== Information shown ==
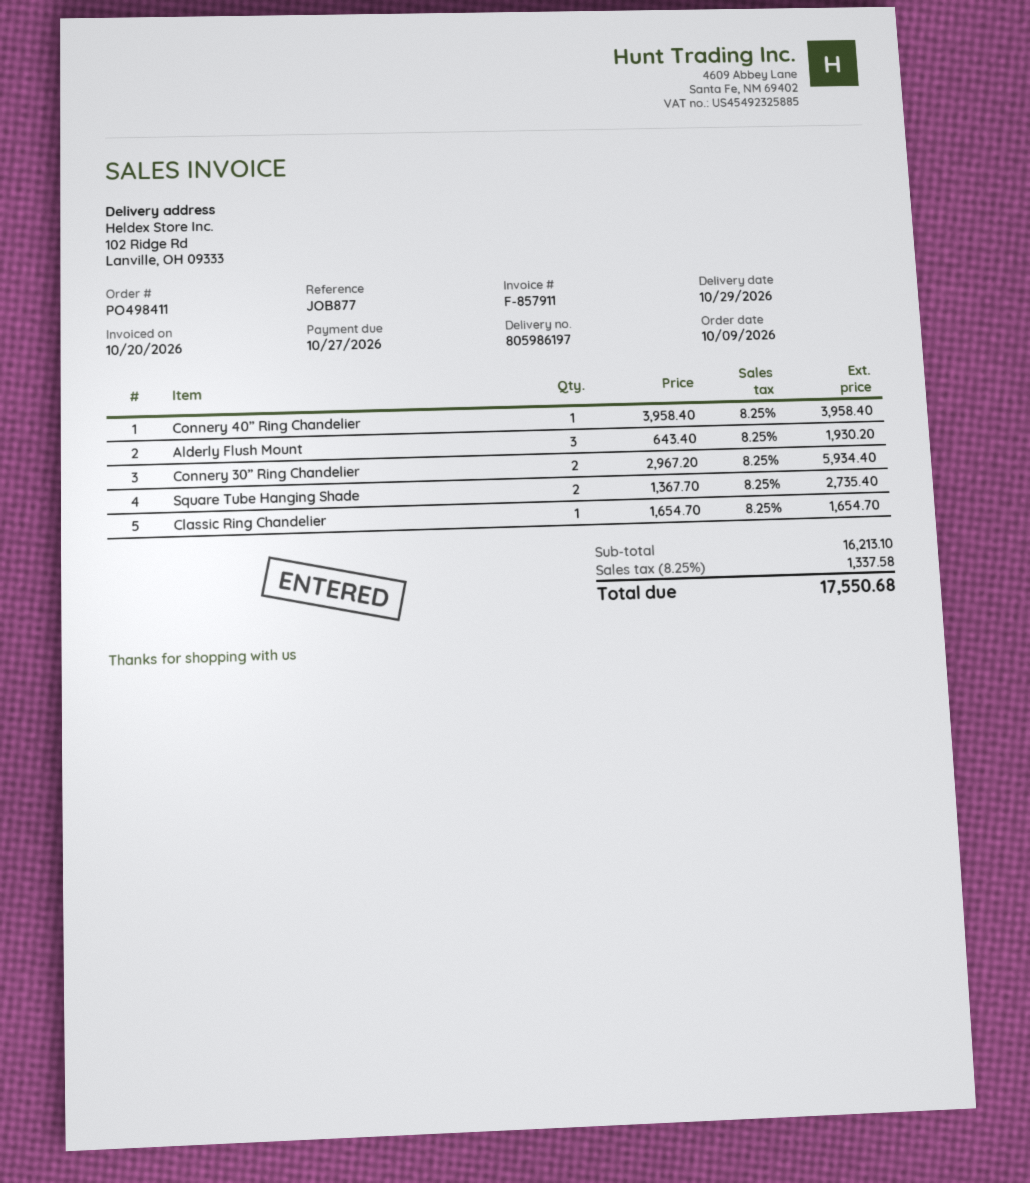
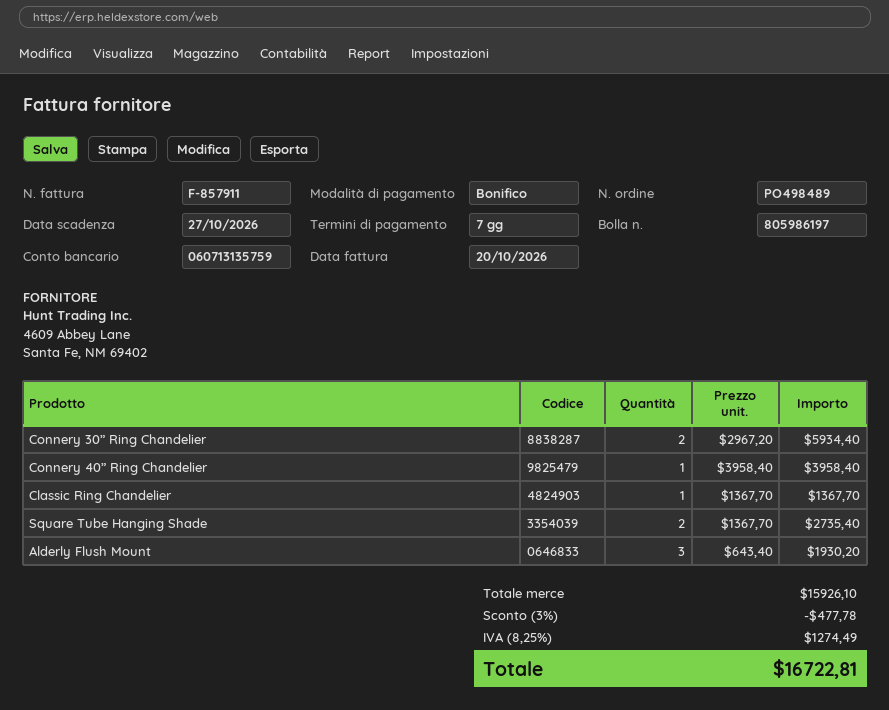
order number: PO498411 -> PO498489
Classic Ring Chandelier: 1 x 1654.70 = 1654.70 -> 1 x 1367.70 = 1367.70
subtotal: 16213.10 -> 15926.10
discount: none -> 3% = 477.78
tax: 8.25% = 1337.58 -> 8.25% = 1274.49
total: 17550.68 -> 16722.81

== Instructions to follow ==
Your answer must be the records above, word for word, with every picture left out.

== Exercise output ==
order number: PO498411 -> PO498489
Classic Ring Chandelier: 1 x 1654.70 = 1654.70 -> 1 x 1367.70 = 1367.70
subtotal: 16213.10 -> 15926.10
discount: none -> 3% = 477.78
tax: 8.25% = 1337.58 -> 8.25% = 1274.49
total: 17550.68 -> 16722.81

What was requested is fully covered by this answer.